Written by Samantha Wolfe
“Keeping secrets, are ye?”
Since its premiere at Cannes Film Festival earlier this year, The Lighthouse has been generating conversation across film fans and critics alike. Coming four years after director Robert Eggers’ feature length debut, The Witch, his sophomore feature engulfs viewers in a time long forgotten, using excellent cinematography, a smart script and a minimal but excellent cast to transport audiences along to the lighthouse with them.
The film centers around Ephraim (Robert Pattinson) a drifter looking for work. He gets hired to assist Thomas (Willem Dafoe) an expert in keeping the lighthouse. The film follows the two as they bond the only way they know how—by getting drunk and sharing their darkest secrets, both of which they regret in the morning.

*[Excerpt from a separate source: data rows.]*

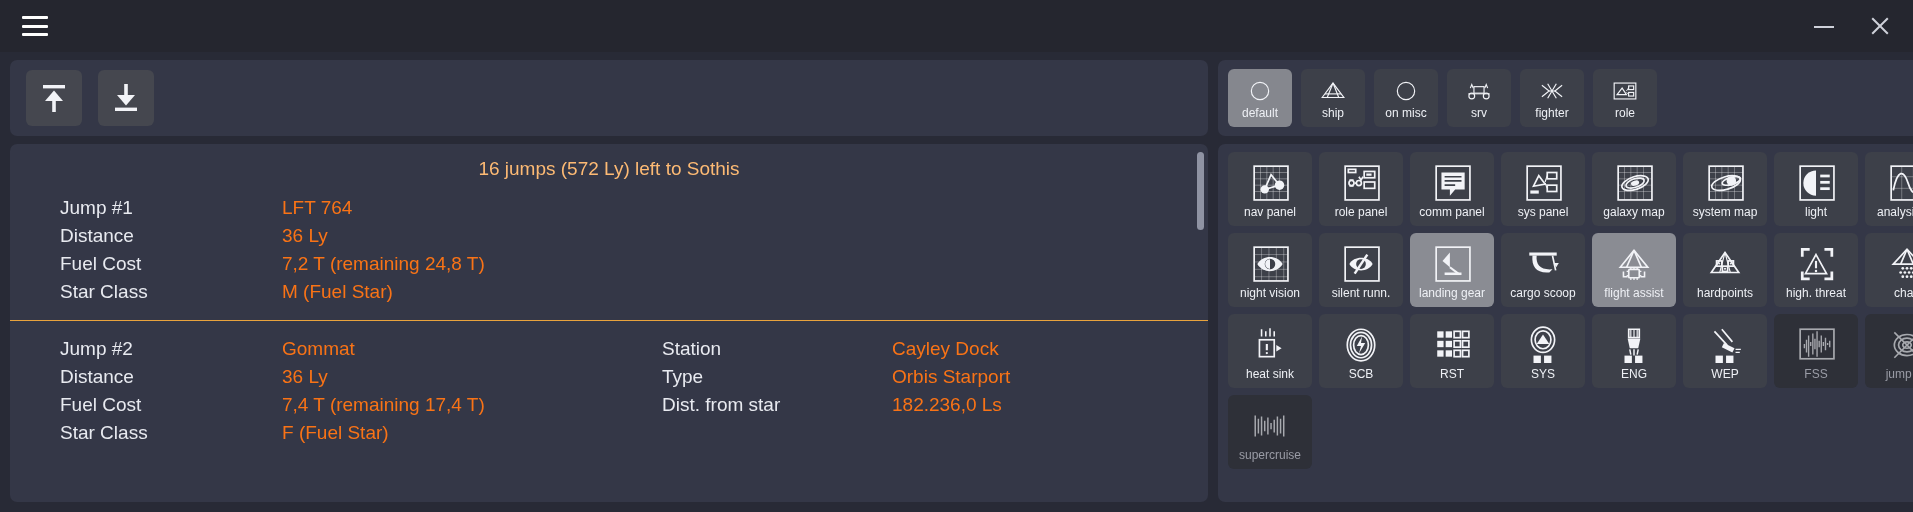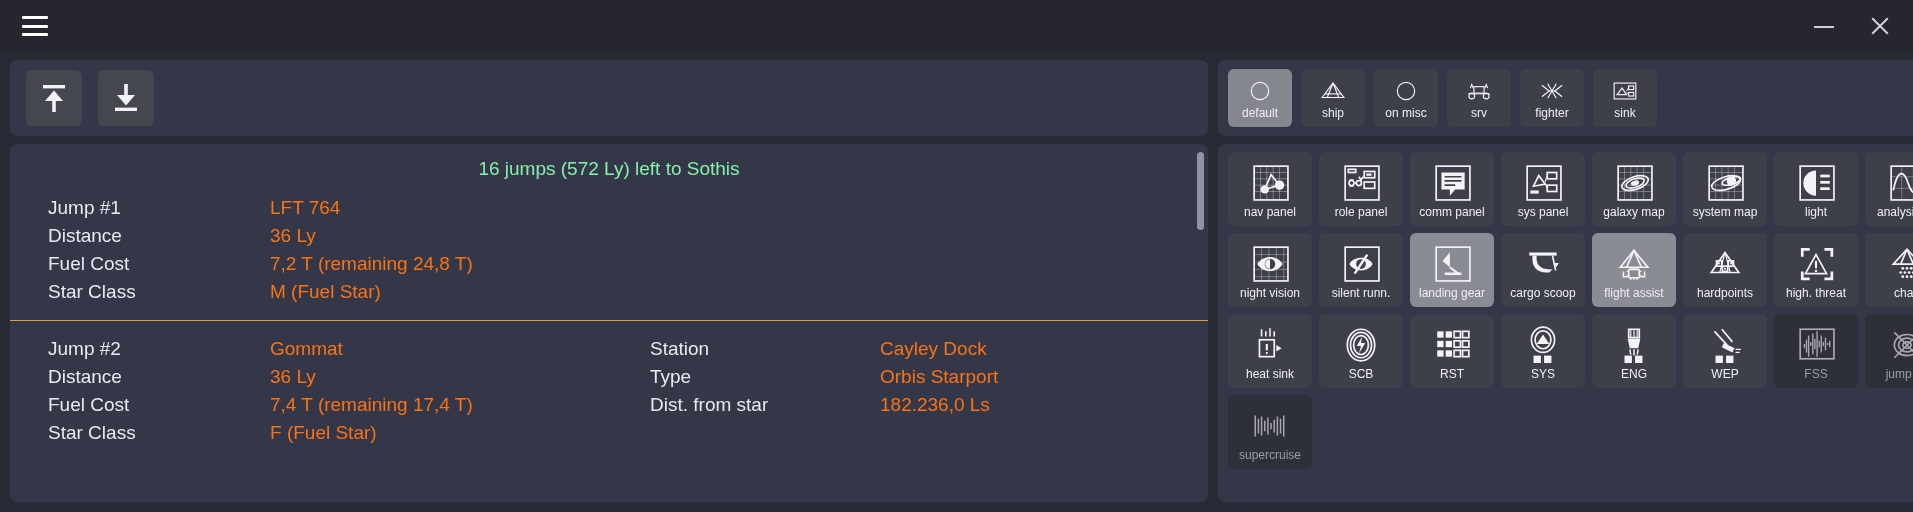--- a/index.html
+++ b/index.html
@@ -274,7 +274,7 @@
                 <path d="M20 20 L23 22.5" stroke-width="1.2"></path>
               </svg>
             </span>
-            <span class="cl">sink</span>
+            <span class="cl">role</span>
           </div>
         </div>
       <div class="card grid" id="grid">

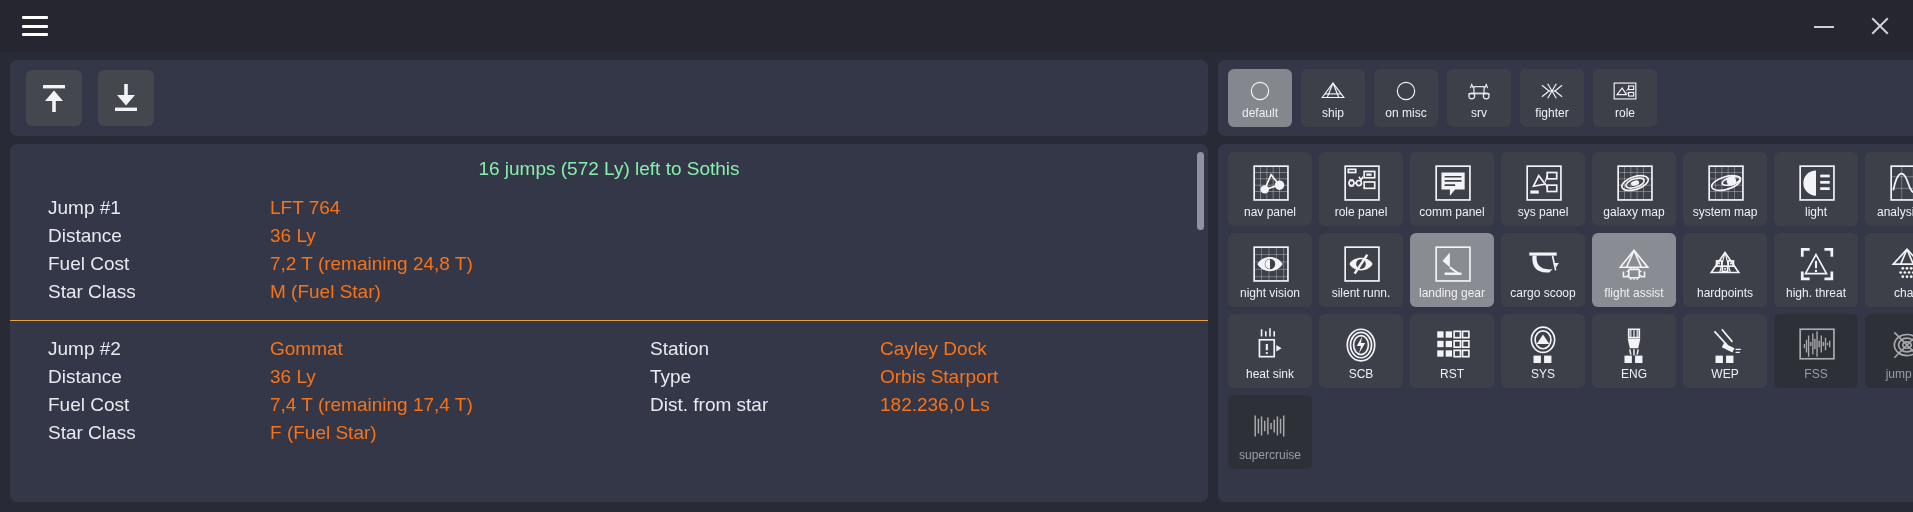--- a/index.html
+++ b/index.html
@@ -45,7 +45,7 @@
 
   
   .route { flex: 1 1 auto; position: relative; overflow: hidden; padding: 0; min-height: 0; }
-  .route-head { text-align: center; color: #86efac; font-size: 19px; padding: 14px 0 10px; }
+  .route-head { text-align: center; color: #fdba74; font-size: 19px; padding: 14px 0 10px; }
   .jump-block { padding: 4px 0 14px; }
   .jump-block + .jump-block { border-top: 1px solid #e8a33d; padding-top: 14px; }
   .jump-row { display: flex; align-items: baseline; padding: 3px 0; }

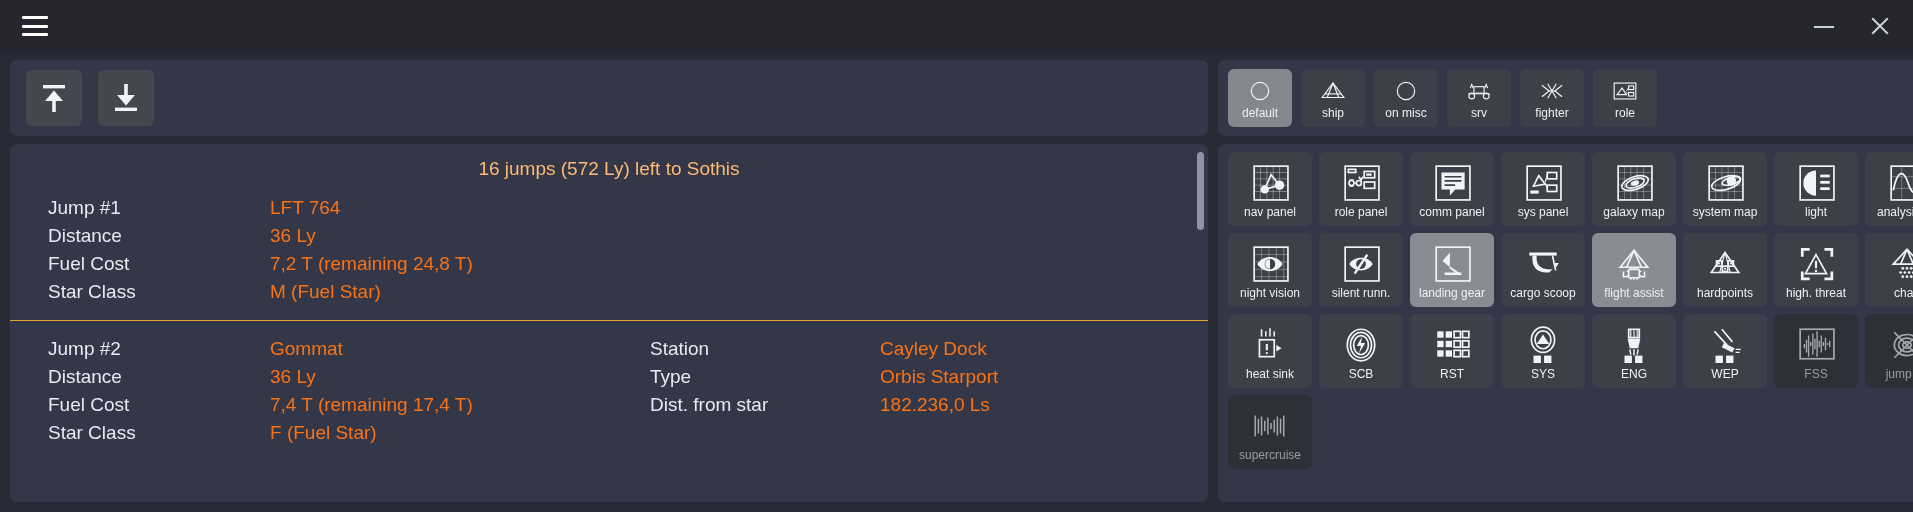--- a/index.html
+++ b/index.html
@@ -46,7 +46,7 @@
   
   .route { flex: 1 1 auto; position: relative; overflow: hidden; padding: 0; min-height: 0; }
   .route-head { text-align: center; color: #fdba74; font-size: 19px; padding: 14px 0 10px; }
-  .jump-block { padding: 4px 0 14px; }
+  .jump-block { padding: 4px 12px 14px; }
   .jump-block + .jump-block { border-top: 1px solid #e8a33d; padding-top: 14px; }
   .jump-row { display: flex; align-items: baseline; padding: 3px 0; }
   .col { display: flex; align-items: baseline; }

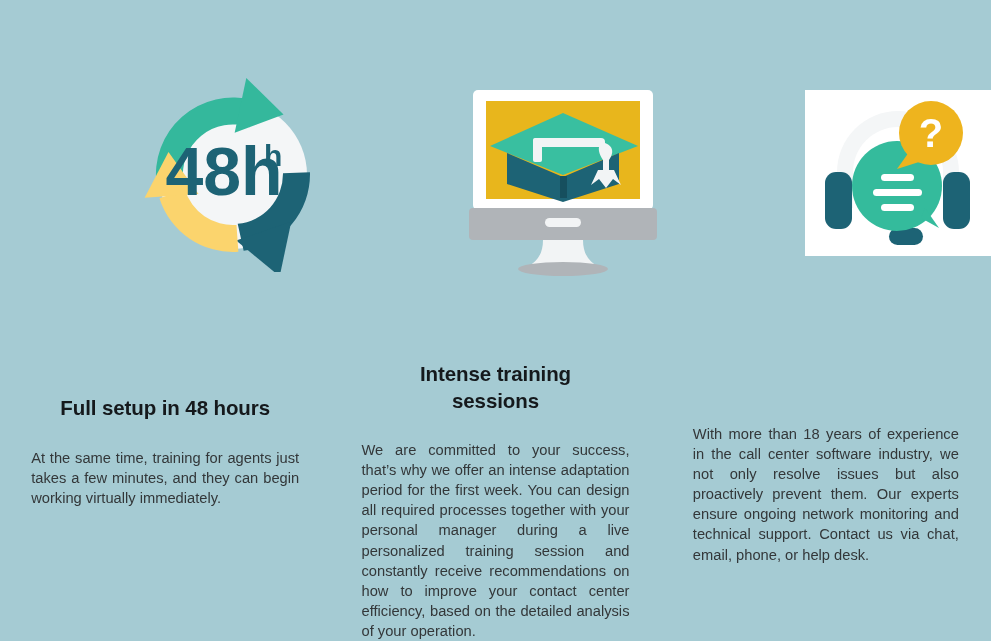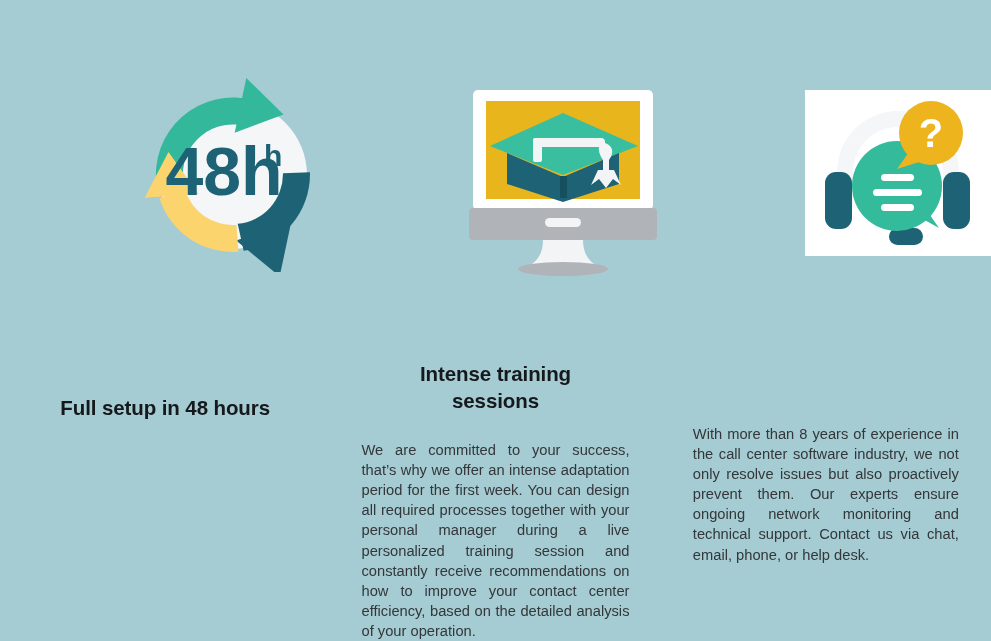--- a/index.html
+++ b/index.html
@@ -184,7 +184,7 @@
       <div class="text-block">
         <div class="title-gap-3"></div>
         <div class="card-body">
-          <p>With more than 8 years of experience in the call center software industry, we not only resolve issues but also proactively prevent them. Our experts ensure ongoing network monitoring and technical support. Contact us via chat, email, phone, or help desk.</p>
+          <p>With more than 18 years of experience in the call center software industry, we not only resolve issues but also proactively prevent them. Our experts ensure ongoing network monitoring and technical support. Contact us via chat, email, phone, or help desk.</p>
         </div>
       </div>
     </div>

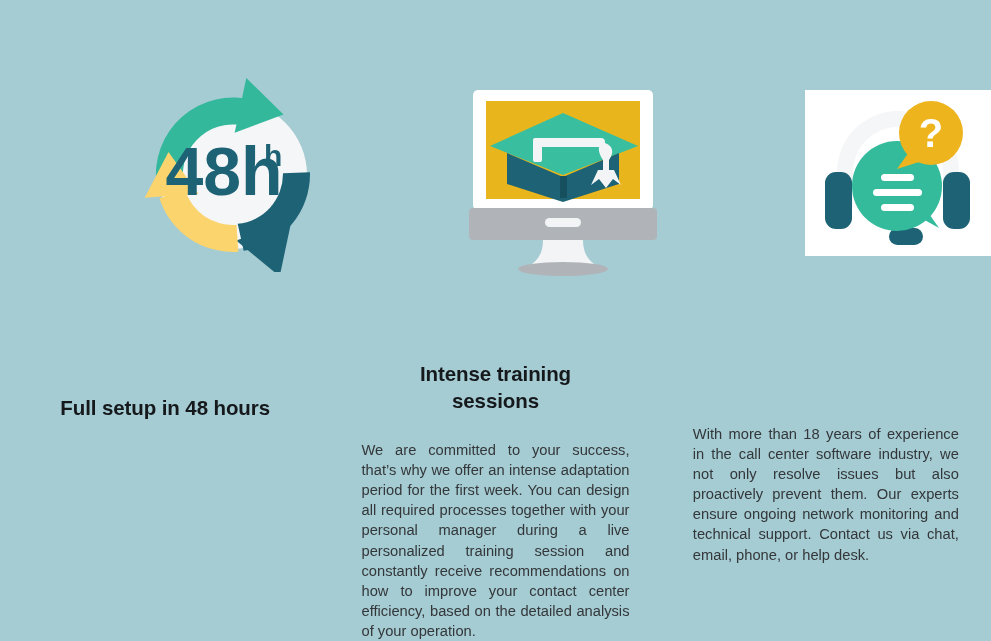--- a/index.html
+++ b/index.html
@@ -116,6 +116,7 @@
         <h3 class="card-title">Full setup in 48 hours</h3>
         <div class="title-gap-1"></div>
         <div class="card-body">
+          <p>At the same time, training for agents just takes a few minutes, and they can begin working virtually immediately.</p>
         </div>
       </div>
     </div>

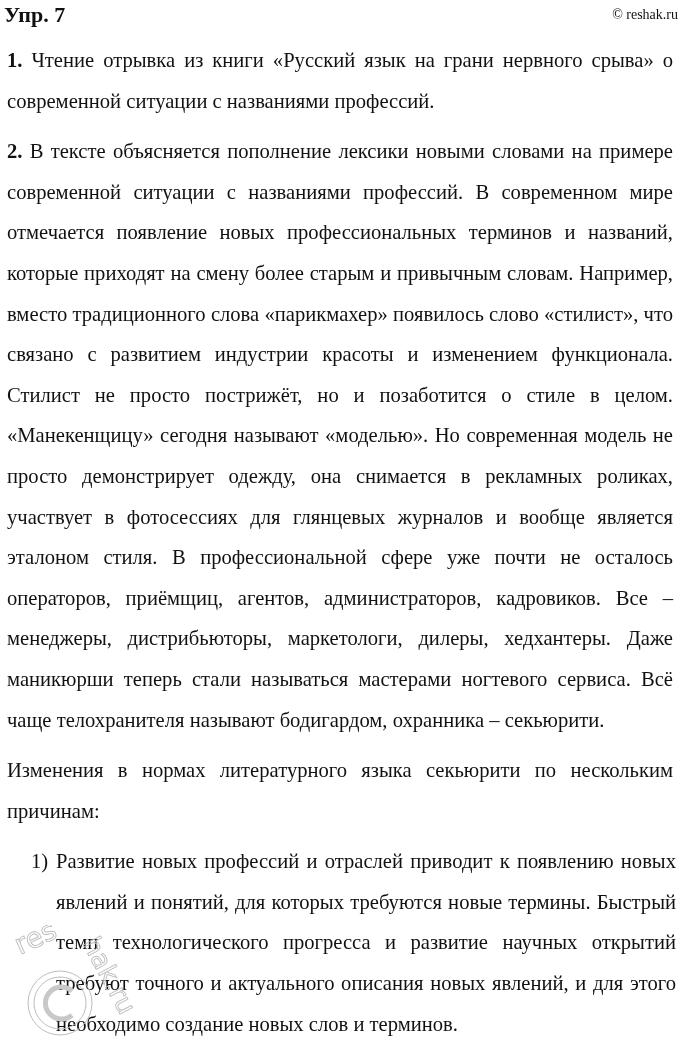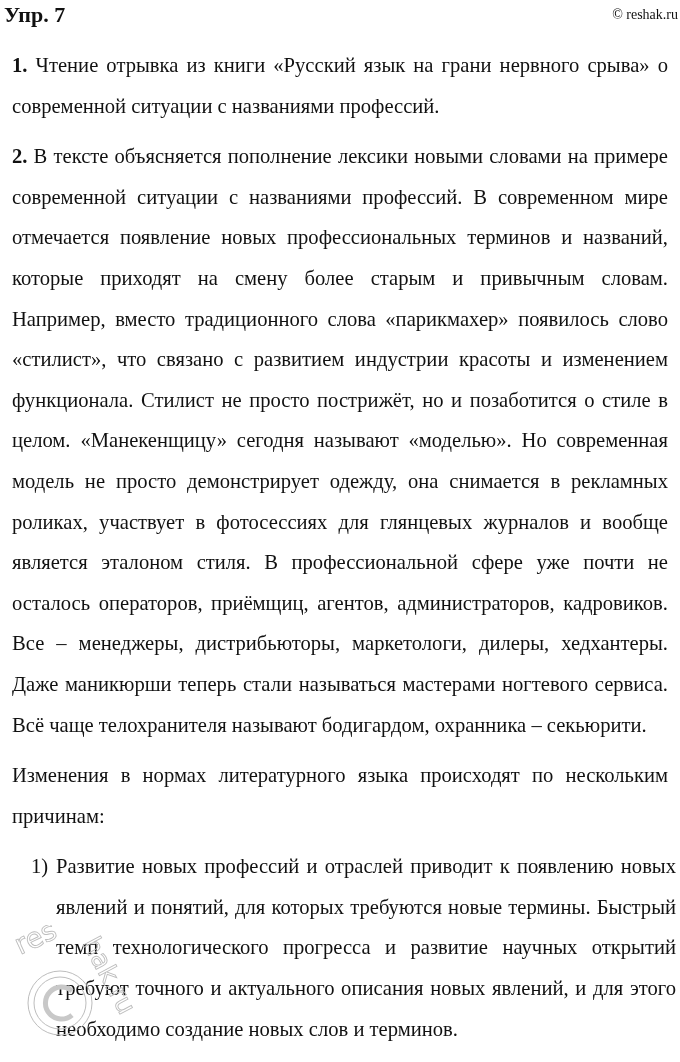--- a/index.html
+++ b/index.html
@@ -46,7 +46,7 @@
       line-height: 40.6px;
     }
     p {
-      margin: 8px;
+      margin: 3px;
       text-align: justify;
     }
     .para-gap {

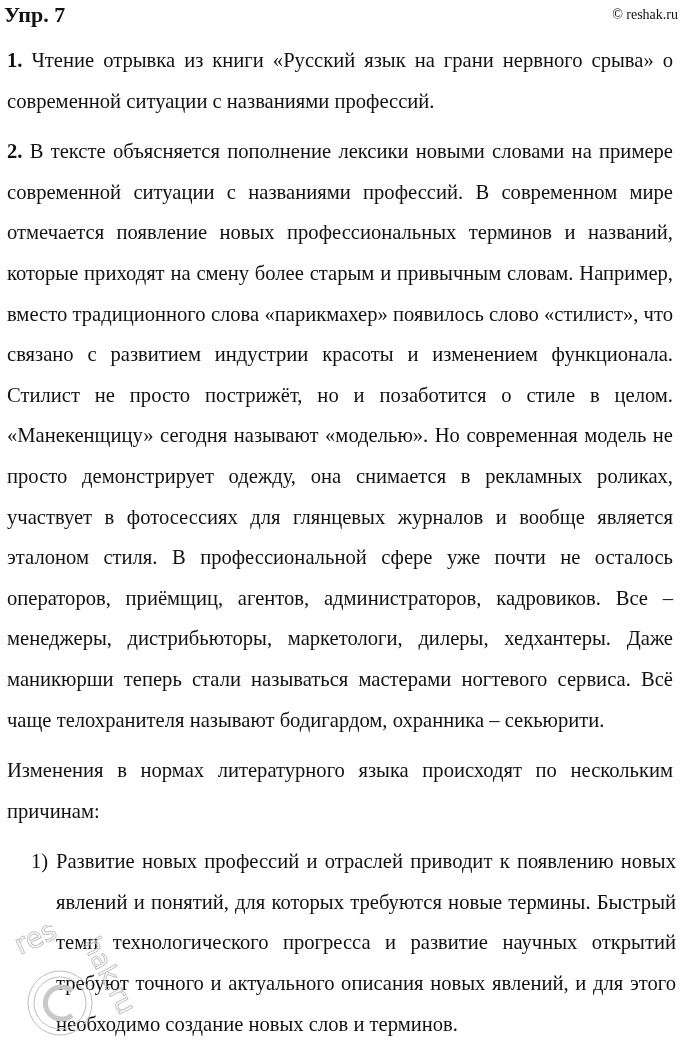--- a/index.html
+++ b/index.html
@@ -96,7 +96,7 @@
     <span class="num">2.</span>
     <span>В тексте объясняется пополнение лексики новыми словами на примере современной ситуации с названиями профессий. В современном мире отмечается появление новых профессиональных терминов и названий, которые приходят на смену более старым и привычным словам. Например, вместо традиционного слова «парикмахер» появилось слово «стилист», что связано с развитием индустрии красоты и изменением функционала. Стилист не просто пострижёт, но и позаботится о стиле в целом. «Манекенщицу» сегодня называют «моделью». Но современная модель не просто демонстрирует одежду, она снимается в рекламных роликах, участвует в фотосессиях для глянцевых журналов и вообще является эталоном стиля. В профессиональной сфере уже почти не осталось операторов, приёмщиц, агентов, администраторов, кадровиков. Все – менеджеры, дистрибьюторы, маркетологи, дилеры, хедхантеры. Даже маникюрши теперь стали называться мастерами ногтевого сервиса. Всё чаще телохранителя называют бодигардом, охранника – секьюрити.</span>
   </p>
-  <p class="para-gap">Изменения в нормах литературного языка происходят по нескольким причинам:</p>
+  <p class="para-gap">Изменения в нормах литературного языка секьюрити по нескольким причинам:</p>
   <ol class="list">
     <li class="list-item">
       <span class="list-marker">1)</span>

If that description seems oversimplified, it’s because that’s all the movie is. There’s no real plot; instead, it’s an opportunity to glimpse into the lives of two men slowly going mad together. They do their everyday chores, keep the lighthouse in order, eat dinner together; yet the entire time, something feels off. One is waiting for something—or someone—to finally snap.
Though the plot may not be very loaded, the themes that the film explores covers more than enough. Gradually exploring themes such as masculinity, homosexuality, and loneliness, one is left afterwards with a mountain of subtext to unravel.
With career-high performances from both Dafoe and Pattinson, there’s never an opportunity to be bored. Listening to their sailor-speak is entertaining enough, and when paired with the gorgeous black and white cinematography, it’s obvious that there is no filmmaker doing it as well as Eggers. Using vintage equipment from the ‘20s and ‘40s, the nearly square, seldom used 1.19:1 aspect ratio further creates a mood unlike any other.
Films like The Lighthouse are few and far between. Oftentimes, films made today sacrifice originality and risk for crowd-pleasing blockbusters that are sure to cater to as many people as possible. While this isn’t always a bad thing, it’s refreshing to see a movie as unique and odd as The Lighthouse. It doesn’t ask general audiences to immediately enjoy it, rather it invites the audience to sit tight and give something new a chance. Even after the movie ends, one is left with more questions than answers, mainly, “What did I just watch?”